About this exercise>
From the line that contains "Grand total | 3GB: 0.3331 -> 0.8613" to the last line of the entries, write each line out exactly; include both ends and nothing else.

Given information>
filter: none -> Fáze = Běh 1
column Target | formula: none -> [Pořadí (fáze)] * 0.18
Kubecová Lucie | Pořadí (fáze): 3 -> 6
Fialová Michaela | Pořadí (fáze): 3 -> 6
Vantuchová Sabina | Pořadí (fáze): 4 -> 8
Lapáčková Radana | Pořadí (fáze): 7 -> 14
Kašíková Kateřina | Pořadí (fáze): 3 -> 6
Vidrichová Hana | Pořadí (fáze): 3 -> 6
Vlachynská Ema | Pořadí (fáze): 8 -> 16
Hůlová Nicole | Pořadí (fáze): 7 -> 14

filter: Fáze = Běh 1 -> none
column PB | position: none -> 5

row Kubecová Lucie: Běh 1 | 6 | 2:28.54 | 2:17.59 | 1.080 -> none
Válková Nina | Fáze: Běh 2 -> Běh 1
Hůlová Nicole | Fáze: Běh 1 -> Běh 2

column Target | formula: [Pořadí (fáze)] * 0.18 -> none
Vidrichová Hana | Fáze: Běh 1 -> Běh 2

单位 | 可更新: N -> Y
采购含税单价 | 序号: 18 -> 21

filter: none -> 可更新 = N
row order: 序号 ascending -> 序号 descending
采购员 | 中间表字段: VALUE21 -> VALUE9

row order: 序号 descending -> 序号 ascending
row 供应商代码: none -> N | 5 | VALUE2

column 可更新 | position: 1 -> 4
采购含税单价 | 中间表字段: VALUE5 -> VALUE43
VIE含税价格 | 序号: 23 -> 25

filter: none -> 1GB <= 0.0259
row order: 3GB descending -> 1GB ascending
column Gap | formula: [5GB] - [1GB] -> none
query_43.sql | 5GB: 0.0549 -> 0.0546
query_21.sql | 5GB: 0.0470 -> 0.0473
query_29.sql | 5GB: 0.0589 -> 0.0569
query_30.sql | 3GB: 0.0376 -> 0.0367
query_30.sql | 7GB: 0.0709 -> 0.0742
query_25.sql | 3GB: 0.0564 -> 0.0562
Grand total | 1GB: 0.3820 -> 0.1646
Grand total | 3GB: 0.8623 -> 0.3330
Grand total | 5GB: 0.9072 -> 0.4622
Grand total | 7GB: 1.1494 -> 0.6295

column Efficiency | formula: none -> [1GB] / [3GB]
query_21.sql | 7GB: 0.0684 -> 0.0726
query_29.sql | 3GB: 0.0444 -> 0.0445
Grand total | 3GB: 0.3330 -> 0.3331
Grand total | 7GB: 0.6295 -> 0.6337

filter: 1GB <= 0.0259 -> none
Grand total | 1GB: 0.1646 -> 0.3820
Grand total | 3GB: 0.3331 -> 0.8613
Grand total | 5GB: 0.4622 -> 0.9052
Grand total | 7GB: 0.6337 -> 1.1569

Response to this task>
Grand total | 3GB: 0.3331 -> 0.8613
Grand total | 5GB: 0.4622 -> 0.9052
Grand total | 7GB: 0.6337 -> 1.1569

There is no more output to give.